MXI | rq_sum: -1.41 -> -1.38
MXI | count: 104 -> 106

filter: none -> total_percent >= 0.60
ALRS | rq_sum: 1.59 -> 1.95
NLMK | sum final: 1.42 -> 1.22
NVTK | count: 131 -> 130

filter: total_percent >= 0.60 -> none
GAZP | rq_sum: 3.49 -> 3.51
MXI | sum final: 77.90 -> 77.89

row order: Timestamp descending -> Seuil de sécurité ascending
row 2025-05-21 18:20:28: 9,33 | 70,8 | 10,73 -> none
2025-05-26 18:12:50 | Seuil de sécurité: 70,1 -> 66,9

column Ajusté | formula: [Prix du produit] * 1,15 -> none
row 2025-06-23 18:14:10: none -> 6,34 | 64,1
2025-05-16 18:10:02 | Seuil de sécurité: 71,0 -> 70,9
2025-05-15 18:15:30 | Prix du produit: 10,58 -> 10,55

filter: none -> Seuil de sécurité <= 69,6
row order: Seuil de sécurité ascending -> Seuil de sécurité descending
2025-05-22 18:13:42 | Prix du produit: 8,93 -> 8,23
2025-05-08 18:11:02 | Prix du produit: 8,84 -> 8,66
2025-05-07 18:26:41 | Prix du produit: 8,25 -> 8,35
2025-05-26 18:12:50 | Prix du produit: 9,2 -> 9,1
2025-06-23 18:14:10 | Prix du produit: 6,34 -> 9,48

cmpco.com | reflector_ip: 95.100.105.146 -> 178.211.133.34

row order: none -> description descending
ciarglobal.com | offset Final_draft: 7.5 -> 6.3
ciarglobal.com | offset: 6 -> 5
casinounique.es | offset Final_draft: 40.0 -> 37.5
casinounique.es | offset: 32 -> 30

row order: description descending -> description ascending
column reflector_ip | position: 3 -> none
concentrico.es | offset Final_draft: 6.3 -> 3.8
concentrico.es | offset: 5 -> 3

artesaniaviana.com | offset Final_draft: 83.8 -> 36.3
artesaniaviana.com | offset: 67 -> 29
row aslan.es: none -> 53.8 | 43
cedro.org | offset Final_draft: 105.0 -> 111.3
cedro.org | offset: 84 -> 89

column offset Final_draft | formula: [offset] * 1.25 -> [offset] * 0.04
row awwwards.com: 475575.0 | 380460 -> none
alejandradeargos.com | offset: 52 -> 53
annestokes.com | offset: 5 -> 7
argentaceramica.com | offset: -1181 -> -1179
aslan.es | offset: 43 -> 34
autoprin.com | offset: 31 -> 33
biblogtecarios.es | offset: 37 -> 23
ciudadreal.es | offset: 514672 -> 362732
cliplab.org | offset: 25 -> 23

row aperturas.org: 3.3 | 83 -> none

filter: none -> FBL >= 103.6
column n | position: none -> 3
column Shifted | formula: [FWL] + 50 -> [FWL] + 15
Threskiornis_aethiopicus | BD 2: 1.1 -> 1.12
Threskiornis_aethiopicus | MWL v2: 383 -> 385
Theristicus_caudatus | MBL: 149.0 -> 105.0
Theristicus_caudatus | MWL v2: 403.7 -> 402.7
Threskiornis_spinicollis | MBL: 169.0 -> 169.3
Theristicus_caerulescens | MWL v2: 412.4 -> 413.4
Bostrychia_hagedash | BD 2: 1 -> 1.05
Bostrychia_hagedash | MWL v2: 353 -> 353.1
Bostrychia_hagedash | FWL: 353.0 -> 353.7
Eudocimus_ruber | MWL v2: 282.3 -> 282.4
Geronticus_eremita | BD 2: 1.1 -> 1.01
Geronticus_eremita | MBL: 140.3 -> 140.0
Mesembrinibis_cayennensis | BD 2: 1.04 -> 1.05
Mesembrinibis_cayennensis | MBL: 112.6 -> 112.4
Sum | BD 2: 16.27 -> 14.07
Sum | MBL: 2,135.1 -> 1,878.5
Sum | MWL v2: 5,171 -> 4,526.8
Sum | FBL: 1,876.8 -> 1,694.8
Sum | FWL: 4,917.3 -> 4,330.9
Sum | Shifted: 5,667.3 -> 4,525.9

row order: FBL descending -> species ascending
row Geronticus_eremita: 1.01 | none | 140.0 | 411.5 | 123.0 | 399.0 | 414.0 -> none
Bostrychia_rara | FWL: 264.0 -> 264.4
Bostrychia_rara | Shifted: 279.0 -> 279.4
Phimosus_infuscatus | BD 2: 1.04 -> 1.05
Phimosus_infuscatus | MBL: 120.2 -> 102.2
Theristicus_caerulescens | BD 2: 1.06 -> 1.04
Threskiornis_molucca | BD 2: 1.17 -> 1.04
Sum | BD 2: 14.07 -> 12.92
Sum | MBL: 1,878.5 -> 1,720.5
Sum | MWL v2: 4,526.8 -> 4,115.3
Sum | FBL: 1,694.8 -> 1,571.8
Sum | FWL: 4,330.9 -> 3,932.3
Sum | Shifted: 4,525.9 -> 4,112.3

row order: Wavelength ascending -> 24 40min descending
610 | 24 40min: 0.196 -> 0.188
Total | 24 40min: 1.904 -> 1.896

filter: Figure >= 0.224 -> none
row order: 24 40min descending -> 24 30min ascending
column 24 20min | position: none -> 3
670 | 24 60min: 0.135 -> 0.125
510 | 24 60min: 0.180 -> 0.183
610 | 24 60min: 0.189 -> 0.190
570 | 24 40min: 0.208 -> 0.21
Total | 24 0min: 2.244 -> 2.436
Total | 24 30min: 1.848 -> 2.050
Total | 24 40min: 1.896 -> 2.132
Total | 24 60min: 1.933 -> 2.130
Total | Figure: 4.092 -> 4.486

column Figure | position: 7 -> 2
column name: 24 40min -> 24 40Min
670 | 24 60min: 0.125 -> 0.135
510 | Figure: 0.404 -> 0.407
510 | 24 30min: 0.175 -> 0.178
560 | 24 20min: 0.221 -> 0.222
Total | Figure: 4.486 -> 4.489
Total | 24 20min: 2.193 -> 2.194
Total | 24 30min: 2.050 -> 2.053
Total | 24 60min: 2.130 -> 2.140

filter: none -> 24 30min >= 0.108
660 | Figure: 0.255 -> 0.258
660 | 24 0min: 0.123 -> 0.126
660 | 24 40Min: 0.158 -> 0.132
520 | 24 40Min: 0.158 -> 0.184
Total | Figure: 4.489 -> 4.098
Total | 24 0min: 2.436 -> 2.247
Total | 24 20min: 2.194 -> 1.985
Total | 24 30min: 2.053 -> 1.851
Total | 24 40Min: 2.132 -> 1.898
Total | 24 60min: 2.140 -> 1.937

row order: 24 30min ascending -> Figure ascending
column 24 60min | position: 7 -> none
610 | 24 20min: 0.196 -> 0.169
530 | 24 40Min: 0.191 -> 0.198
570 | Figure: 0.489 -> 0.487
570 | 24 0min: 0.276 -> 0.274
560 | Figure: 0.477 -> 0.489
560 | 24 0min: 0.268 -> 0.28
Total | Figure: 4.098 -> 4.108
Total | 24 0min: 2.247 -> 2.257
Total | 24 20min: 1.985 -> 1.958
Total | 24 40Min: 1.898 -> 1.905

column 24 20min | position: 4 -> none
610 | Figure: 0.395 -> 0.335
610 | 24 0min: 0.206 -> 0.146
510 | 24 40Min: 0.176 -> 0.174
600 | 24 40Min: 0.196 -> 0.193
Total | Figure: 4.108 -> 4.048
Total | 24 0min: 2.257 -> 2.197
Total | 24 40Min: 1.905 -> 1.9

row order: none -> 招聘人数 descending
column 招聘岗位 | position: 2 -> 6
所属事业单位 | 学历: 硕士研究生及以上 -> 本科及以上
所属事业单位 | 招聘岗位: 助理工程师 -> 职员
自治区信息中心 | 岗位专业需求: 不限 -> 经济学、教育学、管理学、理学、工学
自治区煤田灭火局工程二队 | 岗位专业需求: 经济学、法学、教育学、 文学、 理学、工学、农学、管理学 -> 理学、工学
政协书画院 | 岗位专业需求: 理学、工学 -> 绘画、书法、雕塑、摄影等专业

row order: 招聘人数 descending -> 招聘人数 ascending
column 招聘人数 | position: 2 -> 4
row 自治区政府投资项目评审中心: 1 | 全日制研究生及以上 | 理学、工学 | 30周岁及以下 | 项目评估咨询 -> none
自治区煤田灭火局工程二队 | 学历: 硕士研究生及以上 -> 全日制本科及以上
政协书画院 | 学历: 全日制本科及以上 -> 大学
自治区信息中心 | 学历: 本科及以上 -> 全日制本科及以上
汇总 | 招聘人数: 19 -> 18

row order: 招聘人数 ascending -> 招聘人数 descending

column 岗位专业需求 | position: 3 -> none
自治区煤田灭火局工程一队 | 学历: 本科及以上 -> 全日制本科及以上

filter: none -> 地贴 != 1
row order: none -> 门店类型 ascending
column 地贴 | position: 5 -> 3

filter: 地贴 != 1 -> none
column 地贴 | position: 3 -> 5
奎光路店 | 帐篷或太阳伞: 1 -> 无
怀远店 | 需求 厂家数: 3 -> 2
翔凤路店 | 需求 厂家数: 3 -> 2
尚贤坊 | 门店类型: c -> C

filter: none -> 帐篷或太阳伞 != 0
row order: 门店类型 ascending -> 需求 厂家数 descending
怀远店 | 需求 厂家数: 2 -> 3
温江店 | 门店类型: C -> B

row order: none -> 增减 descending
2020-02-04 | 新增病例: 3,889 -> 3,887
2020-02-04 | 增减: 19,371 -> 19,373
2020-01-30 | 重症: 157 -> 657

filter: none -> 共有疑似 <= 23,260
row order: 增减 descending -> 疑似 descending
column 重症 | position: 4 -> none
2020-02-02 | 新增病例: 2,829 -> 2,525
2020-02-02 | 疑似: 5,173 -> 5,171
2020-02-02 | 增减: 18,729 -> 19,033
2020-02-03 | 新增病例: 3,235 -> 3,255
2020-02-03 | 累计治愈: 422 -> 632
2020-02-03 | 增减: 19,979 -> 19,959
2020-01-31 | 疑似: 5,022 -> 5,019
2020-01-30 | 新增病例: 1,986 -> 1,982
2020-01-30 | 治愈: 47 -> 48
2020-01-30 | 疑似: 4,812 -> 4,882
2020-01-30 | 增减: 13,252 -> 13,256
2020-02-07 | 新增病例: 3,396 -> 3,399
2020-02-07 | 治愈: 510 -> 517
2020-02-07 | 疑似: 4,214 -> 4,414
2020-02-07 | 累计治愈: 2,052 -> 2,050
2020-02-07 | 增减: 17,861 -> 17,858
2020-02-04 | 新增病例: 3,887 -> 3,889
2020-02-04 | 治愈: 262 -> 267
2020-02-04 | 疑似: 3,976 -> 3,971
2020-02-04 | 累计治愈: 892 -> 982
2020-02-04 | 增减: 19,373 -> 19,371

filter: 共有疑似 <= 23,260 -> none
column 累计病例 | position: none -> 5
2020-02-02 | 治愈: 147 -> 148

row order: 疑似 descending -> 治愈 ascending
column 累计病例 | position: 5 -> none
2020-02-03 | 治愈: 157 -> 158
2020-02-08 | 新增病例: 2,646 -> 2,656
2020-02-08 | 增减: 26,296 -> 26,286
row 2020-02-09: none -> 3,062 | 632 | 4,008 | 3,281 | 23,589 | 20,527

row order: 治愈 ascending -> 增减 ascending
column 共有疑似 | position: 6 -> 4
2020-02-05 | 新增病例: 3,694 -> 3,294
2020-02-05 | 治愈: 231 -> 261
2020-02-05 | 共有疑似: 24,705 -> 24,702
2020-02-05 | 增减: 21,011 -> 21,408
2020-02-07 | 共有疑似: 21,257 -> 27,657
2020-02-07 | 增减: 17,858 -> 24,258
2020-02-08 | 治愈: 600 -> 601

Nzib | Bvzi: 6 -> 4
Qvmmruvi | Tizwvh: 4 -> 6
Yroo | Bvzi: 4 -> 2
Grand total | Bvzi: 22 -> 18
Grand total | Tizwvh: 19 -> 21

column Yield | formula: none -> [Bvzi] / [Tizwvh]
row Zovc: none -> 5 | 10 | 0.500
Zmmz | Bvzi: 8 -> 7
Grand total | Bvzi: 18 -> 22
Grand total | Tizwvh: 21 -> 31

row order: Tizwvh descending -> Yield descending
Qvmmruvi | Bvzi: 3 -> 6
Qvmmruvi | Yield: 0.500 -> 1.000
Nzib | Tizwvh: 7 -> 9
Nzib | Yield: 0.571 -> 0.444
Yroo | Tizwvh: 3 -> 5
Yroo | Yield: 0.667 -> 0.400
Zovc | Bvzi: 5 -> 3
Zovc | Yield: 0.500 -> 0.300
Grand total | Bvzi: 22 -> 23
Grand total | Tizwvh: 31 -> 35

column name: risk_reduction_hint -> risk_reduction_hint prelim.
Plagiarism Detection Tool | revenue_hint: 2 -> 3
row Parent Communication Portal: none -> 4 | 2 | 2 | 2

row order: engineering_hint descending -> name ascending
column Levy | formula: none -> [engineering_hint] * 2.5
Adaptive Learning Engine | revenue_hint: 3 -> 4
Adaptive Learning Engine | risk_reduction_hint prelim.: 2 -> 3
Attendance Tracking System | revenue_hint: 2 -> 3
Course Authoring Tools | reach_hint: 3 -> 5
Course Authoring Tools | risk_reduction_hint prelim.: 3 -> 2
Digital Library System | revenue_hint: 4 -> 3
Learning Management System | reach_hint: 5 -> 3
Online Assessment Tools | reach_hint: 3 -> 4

☆ ☆ ☆ ☆ ☆ ☆ ☆

Task goal ->
Using the entries above, extract exactly the span from the line with "2020-02-03 | 累计治愈: 422 -> 632" to the line with "2020-02-04 | 疑似: 3,976 -> 3,971", both lines included; leave out everything else.

Solution ->
2020-02-03 | 累计治愈: 422 -> 632
2020-02-03 | 增减: 19,979 -> 19,959
2020-01-31 | 疑似: 5,022 -> 5,019
2020-01-30 | 新增病例: 1,986 -> 1,982
2020-01-30 | 治愈: 47 -> 48
2020-01-30 | 疑似: 4,812 -> 4,882
2020-01-30 | 增减: 13,252 -> 13,256
2020-02-07 | 新增病例: 3,396 -> 3,399
2020-02-07 | 治愈: 510 -> 517
2020-02-07 | 疑似: 4,214 -> 4,414
2020-02-07 | 累计治愈: 2,052 -> 2,050
2020-02-07 | 增减: 17,861 -> 17,858
2020-02-04 | 新增病例: 3,887 -> 3,889
2020-02-04 | 治愈: 262 -> 267
2020-02-04 | 疑似: 3,976 -> 3,971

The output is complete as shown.